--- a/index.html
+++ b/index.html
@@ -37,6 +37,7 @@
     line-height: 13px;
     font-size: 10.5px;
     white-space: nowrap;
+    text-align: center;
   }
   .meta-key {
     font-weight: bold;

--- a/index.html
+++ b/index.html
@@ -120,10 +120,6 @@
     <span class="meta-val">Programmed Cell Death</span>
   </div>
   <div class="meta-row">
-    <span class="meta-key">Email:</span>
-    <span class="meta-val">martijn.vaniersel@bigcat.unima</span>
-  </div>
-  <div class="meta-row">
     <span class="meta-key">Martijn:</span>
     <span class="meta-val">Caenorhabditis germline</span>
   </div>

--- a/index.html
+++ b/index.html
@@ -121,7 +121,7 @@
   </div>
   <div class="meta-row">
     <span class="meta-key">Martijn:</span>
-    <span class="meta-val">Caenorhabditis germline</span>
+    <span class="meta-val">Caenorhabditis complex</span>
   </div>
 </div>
---
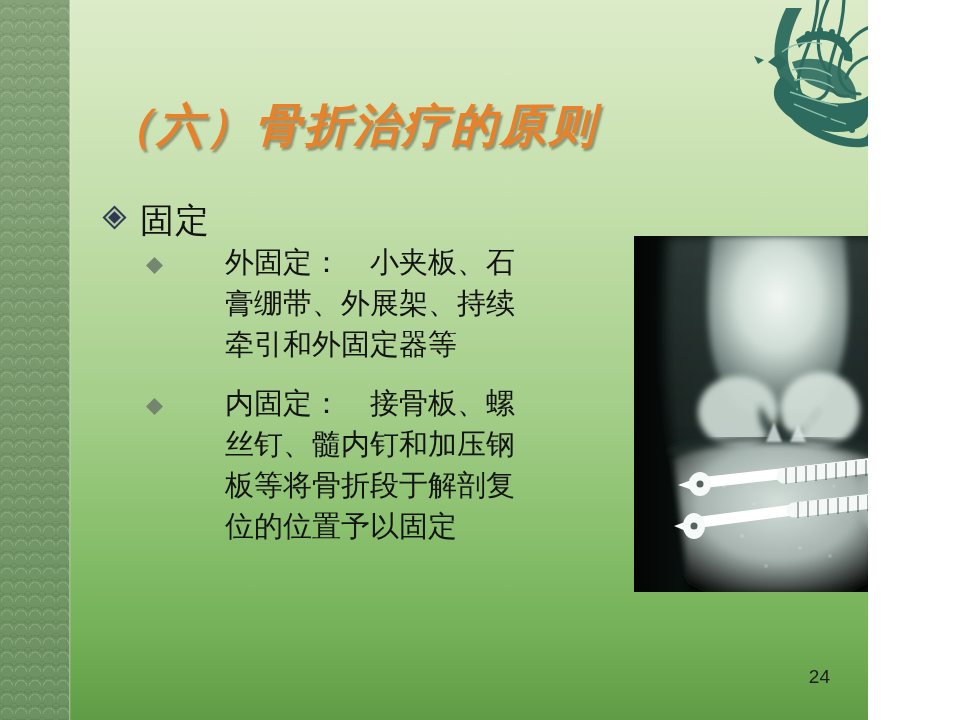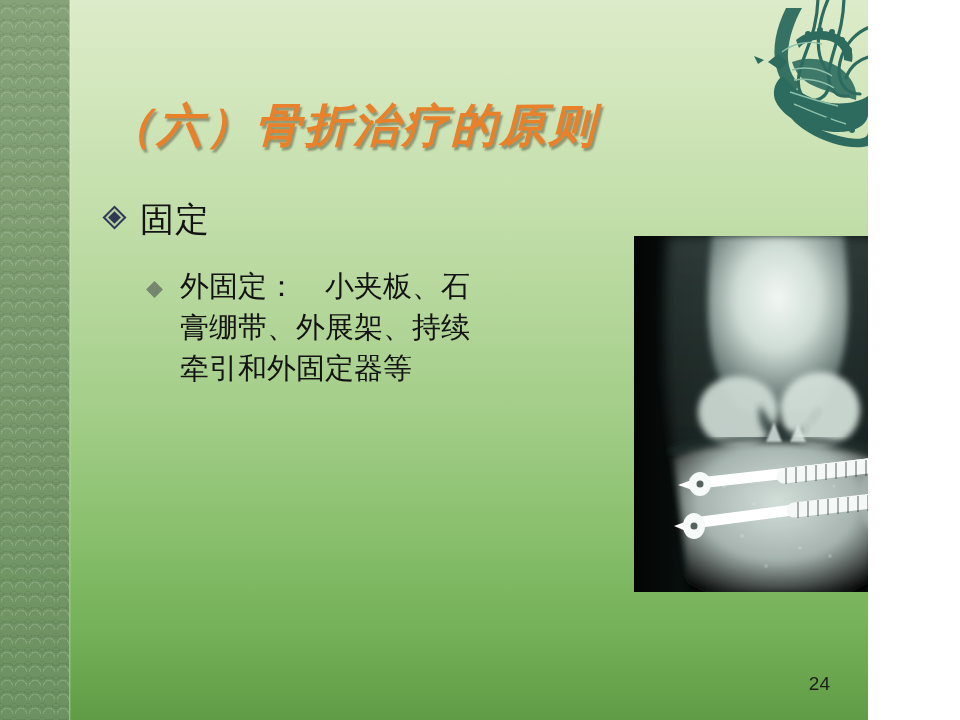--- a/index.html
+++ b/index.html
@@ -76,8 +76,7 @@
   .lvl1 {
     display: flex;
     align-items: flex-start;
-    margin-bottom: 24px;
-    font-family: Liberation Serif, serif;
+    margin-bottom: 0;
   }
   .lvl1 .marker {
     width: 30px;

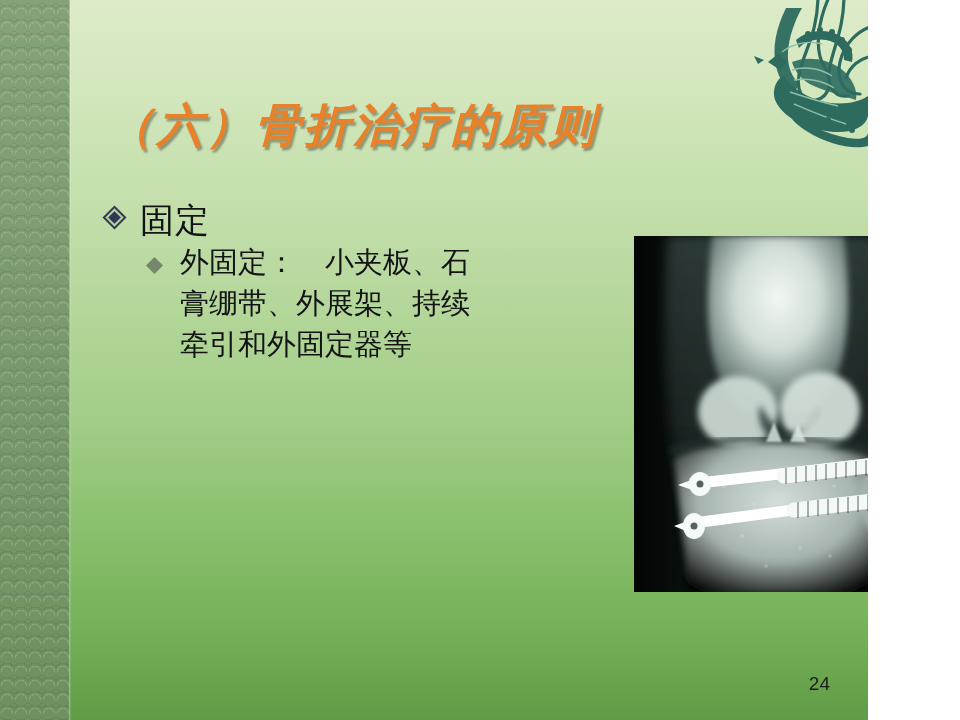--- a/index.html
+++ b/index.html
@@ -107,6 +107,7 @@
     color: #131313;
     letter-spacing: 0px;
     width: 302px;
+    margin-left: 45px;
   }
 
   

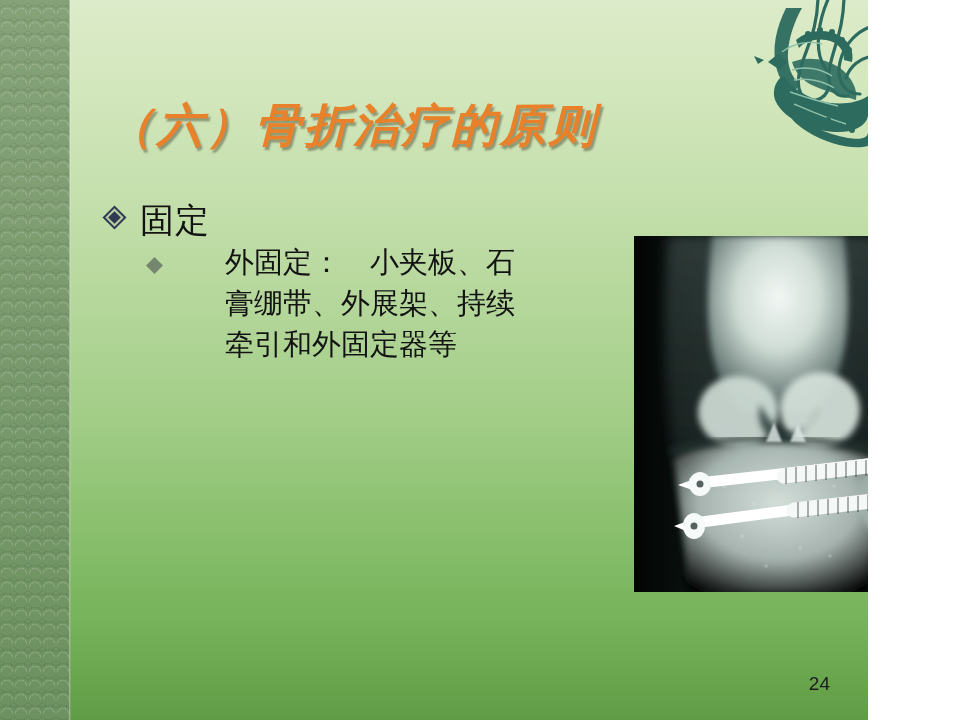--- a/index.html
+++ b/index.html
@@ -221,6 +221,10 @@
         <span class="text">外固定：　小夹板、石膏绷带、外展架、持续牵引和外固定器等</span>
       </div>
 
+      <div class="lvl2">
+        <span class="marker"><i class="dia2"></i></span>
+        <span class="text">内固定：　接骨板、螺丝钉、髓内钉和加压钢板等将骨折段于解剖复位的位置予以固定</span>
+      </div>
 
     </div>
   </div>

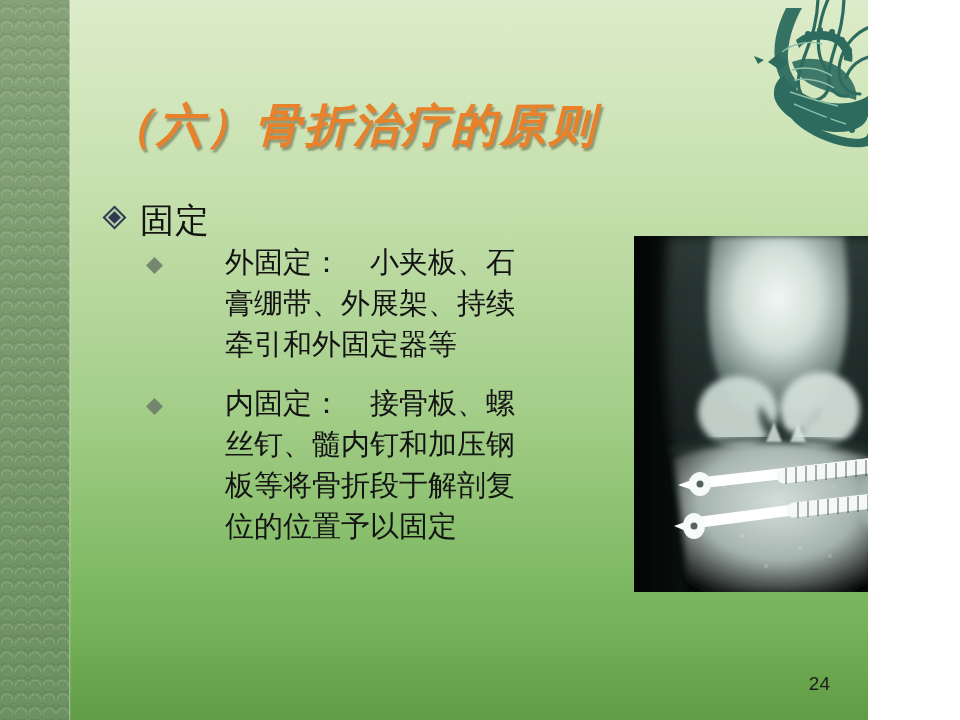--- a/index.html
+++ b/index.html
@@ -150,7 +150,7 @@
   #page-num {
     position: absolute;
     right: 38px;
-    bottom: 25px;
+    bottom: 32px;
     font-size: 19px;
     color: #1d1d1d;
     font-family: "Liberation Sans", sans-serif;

Work to be completed →
Task for the records above: copy every line in which the word "germline" occurs.

Solved problem →
     <span class="meta-val">Caenorhabditis germline</span>
-    <span class="meta-val">Caenorhabditis germline</span>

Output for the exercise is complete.